[[ Study material open ]]

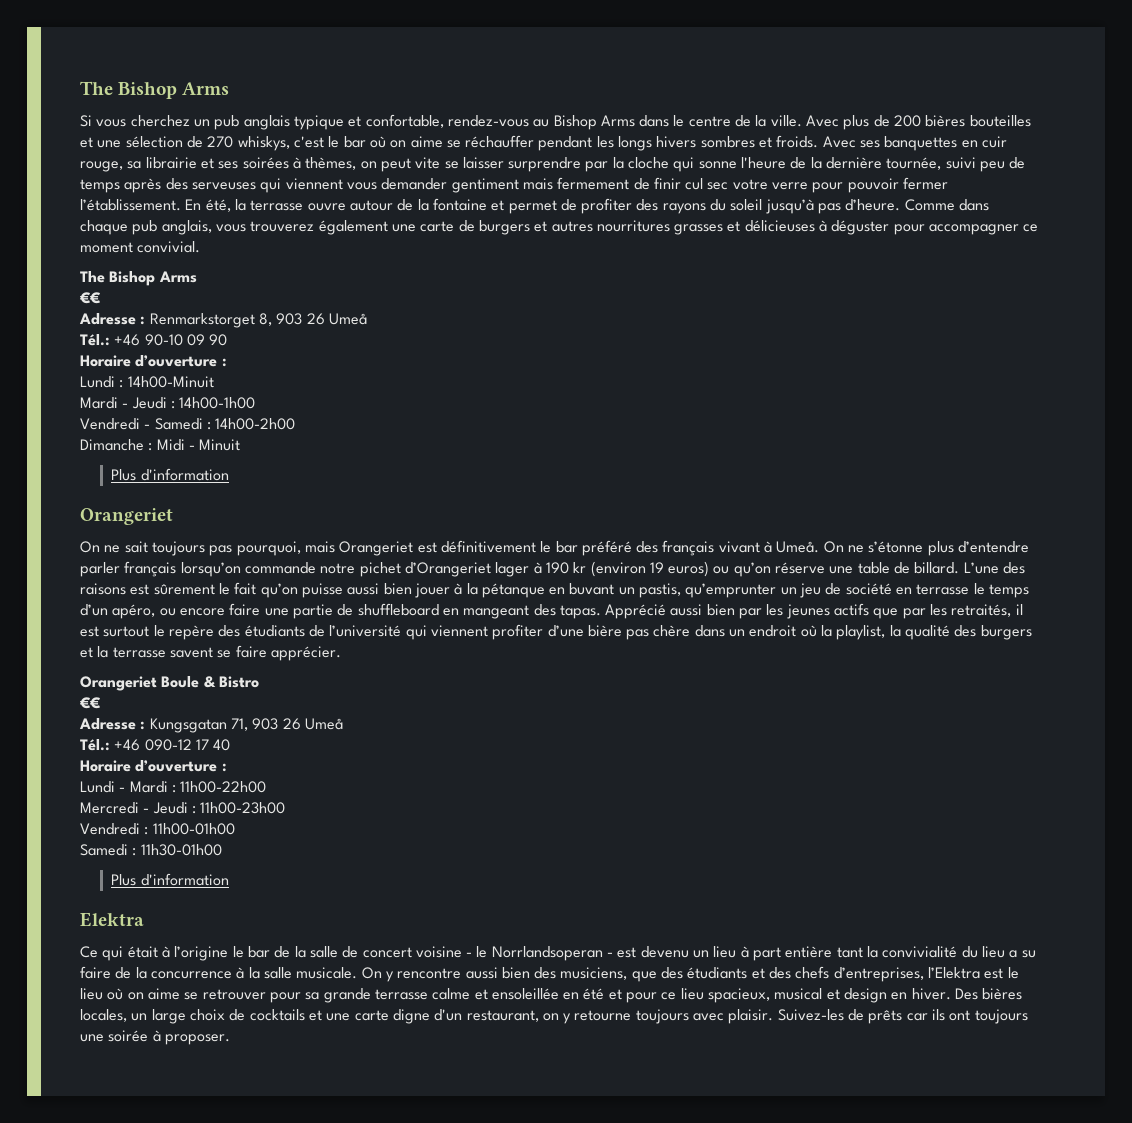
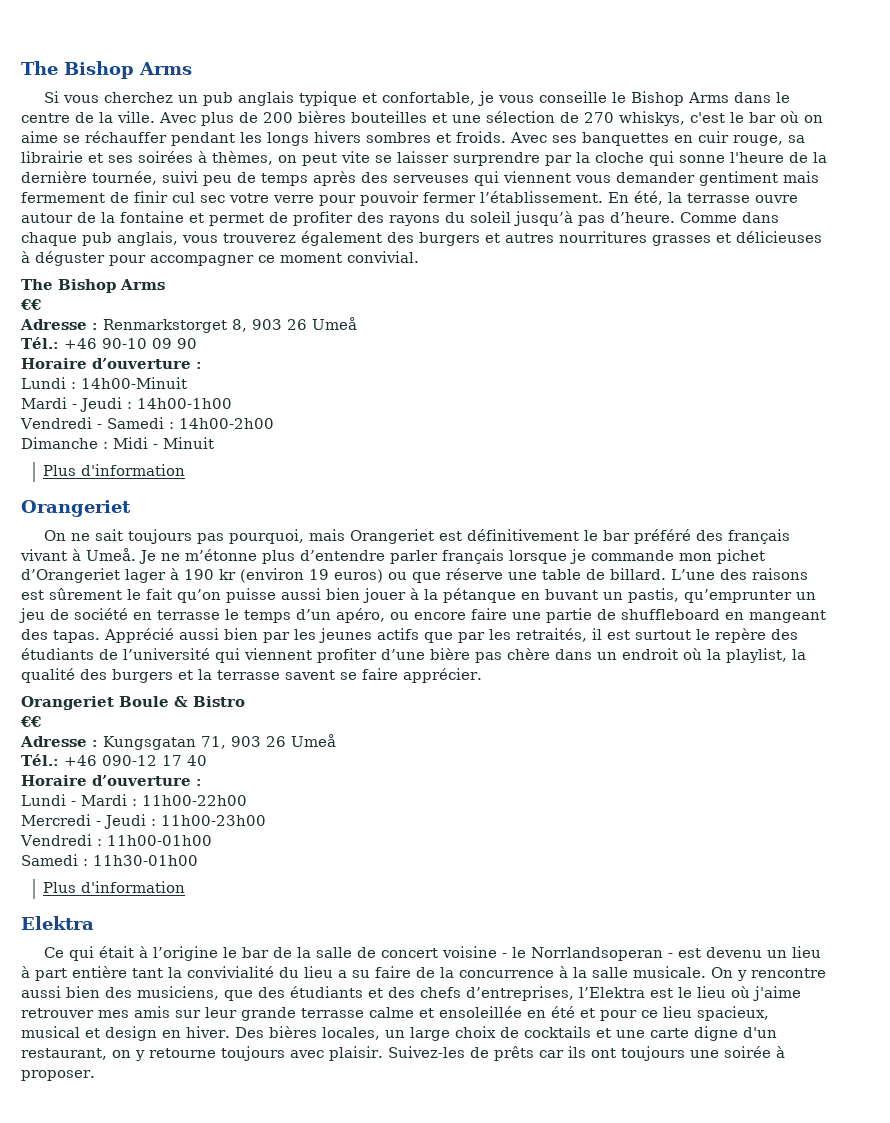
[447,115,550,127] rendez-vous au -> [477,91,626,106] je vous conseille le
[391,220,475,232] une carte de -> [387,232,414,243] des
[823,541,924,553] On ne s’étonne -> [139,549,257,564] Je ne m’étonne
[180,562,356,577] lorsqu’on commande notre -> [509,549,712,564] lorsque je commande mon
[733,562,771,577] qu’on -> [412,572,441,583] que
[127,988,320,1003] on aime se retrouver pour sa -> [753,986,801,1001] [21,1006,237,1018] j'aime retrouver mes amis sur leur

[[ Study material closed ]]

Description of the task = Word for word, give back each entry from above, but skip any picture.

Exercise solution =
[447,115,550,127] rendez-vous au -> [477,91,626,106] je vous conseille le
[391,220,475,232] une carte de -> [387,232,414,243] des
[823,541,924,553] On ne s’étonne -> [139,549,257,564] Je ne m’étonne
[180,562,356,577] lorsqu’on commande notre -> [509,549,712,564] lorsque je commande mon
[733,562,771,577] qu’on -> [412,572,441,583] que
[127,988,320,1003] on aime se retrouver pour sa -> [753,986,801,1001] [21,1006,237,1018] j'aime retrouver mes amis sur leur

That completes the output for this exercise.